One of RFNav’s sensor fusion algorithms operates at the early pre and post-detection processing stages, close to the sensor hardware. The algorithm develops fused N-D voxels from multiple incomplete (2-D) sensors and/or complete (3-D + Doppler) sensors with different physical locations. The remarkable aspect of RFNav's technology is the elimination of almost all of the fusion errors, aka fusion "ghosts."

A simulation example showing fusion of two incomplete (2-D) sensors that do not share a common baseline is shown in Figure 8. In this example each sensor is a 2-D radar each with different spatial resolutions or voxel dimensions. Each sensor gets one fast-time single pulse look at a set of single point scatterers arranged in the shape of the letters. Both pre and post-detection sensor data is presented to the fusion algorithm.

Figure 8. Example of low level 3-D voxel fusion for two 2-D sensors.
Left, traditional method corrupted with ghosts. Right, RFNav sensor fusion.

On the left is an image using a traditional fusion method. The dark dots that are not co-located on the letters indicate fusion ghosts. Downstream multi-look tracking and subsequent AI are compromised by these ghosts. On the right is the RFNav fusion algorithm result. Almost all ghosts are eliminated. The handful of ghosts remaining fall outside the constant down range cell where the letter targets are located.

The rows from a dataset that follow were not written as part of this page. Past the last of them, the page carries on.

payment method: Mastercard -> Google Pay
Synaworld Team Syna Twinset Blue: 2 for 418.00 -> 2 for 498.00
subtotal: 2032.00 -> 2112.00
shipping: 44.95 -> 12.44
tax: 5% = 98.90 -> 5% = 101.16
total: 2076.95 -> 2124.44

AVs operate in dense scenes with many targets with much divergence in radar dynamic range. For example, a small child standing next to a parked car may appear as a weak target, masked or obscured, by the processing sidelobes of the large signal from an adjacent car door. The sidelobes result in image "blurring," functionally a loss of resolution and an increase in image entropy, creating false signals.

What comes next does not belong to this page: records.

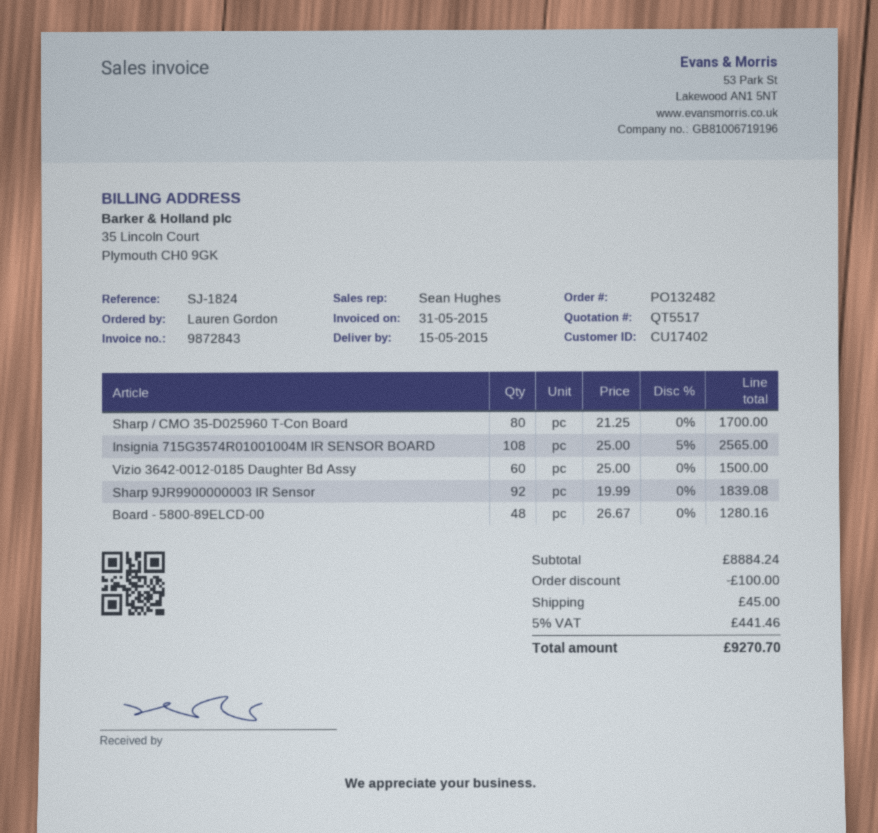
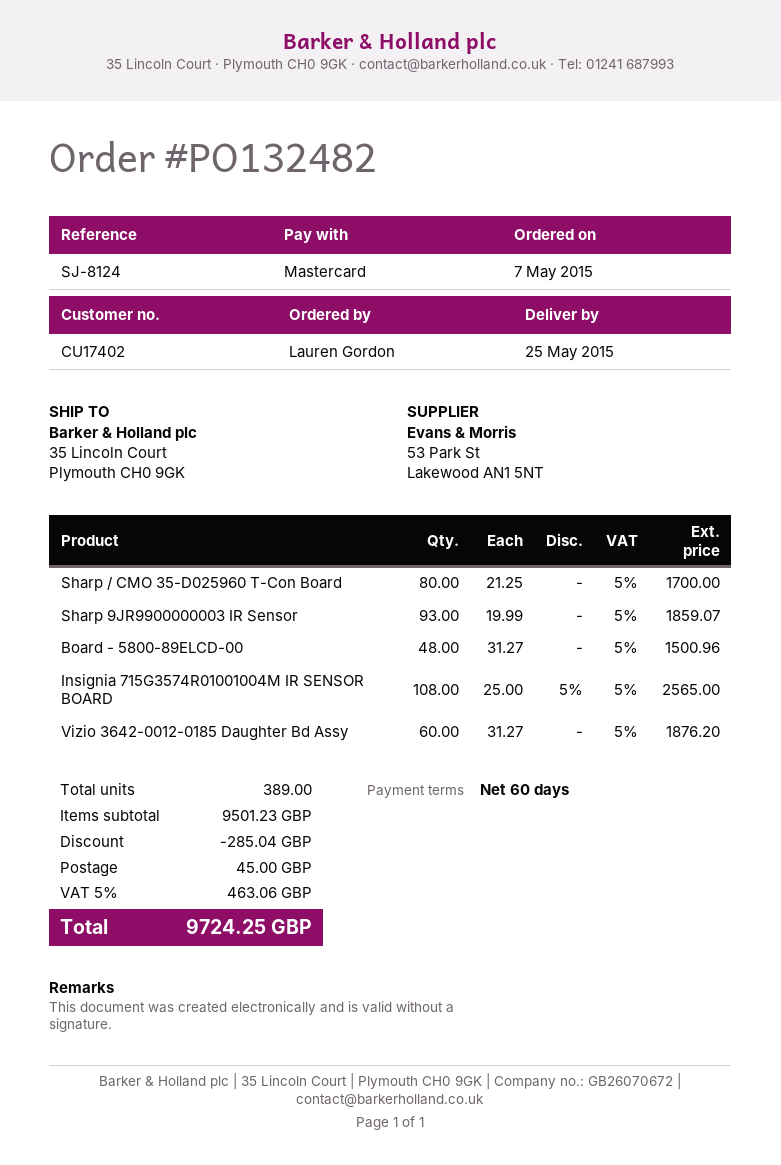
delivery date: 2015-05-15 -> 2015-05-25
reference: SJ-1824 -> SJ-8124
Vizio 3642-0012-0185 Daughter Bd Assy: 60 x 25.00 = 1500.00 -> 60 x 31.27 = 1876.20
Sharp 9JR9900000003 IR Sensor: 92 x 19.99 = 1839.08 -> 93 x 19.99 = 1859.07
Board - 5800-89ELCD-00: 48 x 26.67 = 1280.16 -> 48 x 31.27 = 1500.96
subtotal: 8884.24 -> 9501.23
discount: 100.00 -> 285.04
tax: 5% = 441.46 -> 5% = 463.06
total: 9270.70 -> 9724.25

RFNav has developed some new algorithms, a mixture of signal processing and machine learning, that reduces the spectral domain "blurring" that occurs in conventional radar processing.

To illustrate the crispifying capability of the RFNav machine, the mmWave signal returns from a set of single point scatterers in the shape of the "RFNav" letters in height and range was simulated. Data was formed for a single fast time look. The scatterers have a distribution of radar cross section spanning 80 dB dynamic range. In this scenario, very strong signals can appear side by side with very weak signals. A Hann weighted power spectrum of the signal set is shown on the left side of Figure 9. The middle shows a conventional method to reduce sidelobes resulting in an average blur of 1.66 resolution bins. On the right is the resulting image after being processed by RFNav's algorithm, resulting in an average blur reduction to 0.99 resolution bins.

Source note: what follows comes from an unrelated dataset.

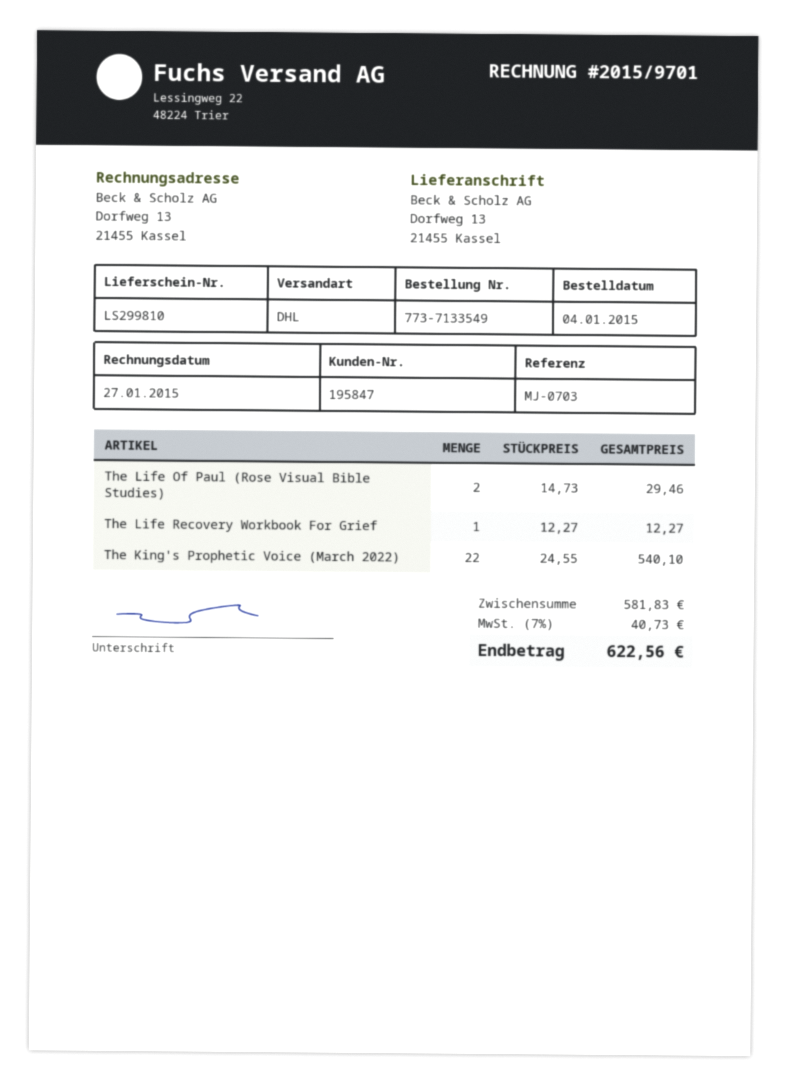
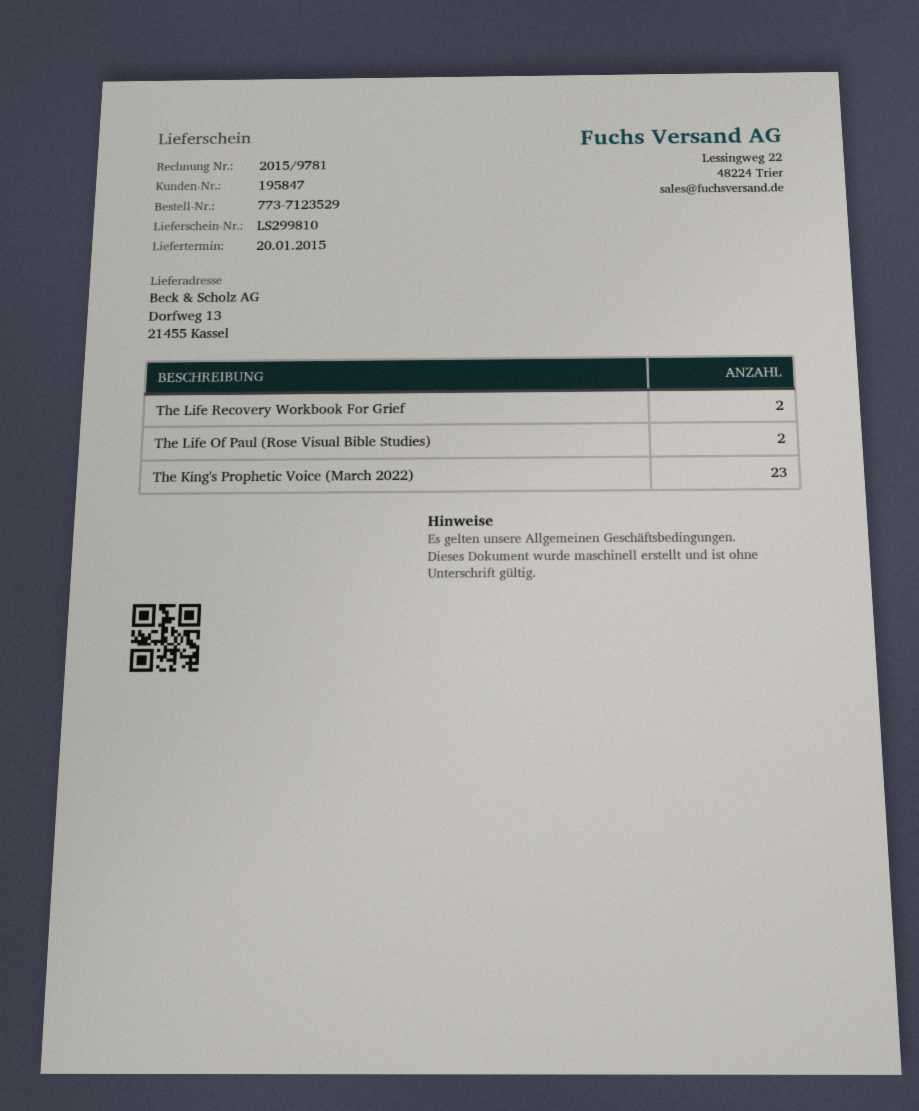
order number: 773-7133549 -> 773-7123529
invoice number: 2015/9701 -> 2015/9781
The Life Recovery Workbook For Grief: 1 -> 2
The King's Prophetic Voice (March 2022): 22 -> 23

Figure 9. Left, power spectrum. Middle, conventional image, blur=1.66 bins.
Right, image from RFNav algorithm, blur = 0.99 bins.

Summarizing, AVs need RFNav's de-blurring algorithms to help mmWave imaging sensors see deep into sidelobes in a single frame. The result is improved detection of weak targets and reduced fast-time image entropy aiding downstream fusion, feature extraction, and object identification. Our algorithms will also reduce today’s non-imaging radar range and Doppler blurring.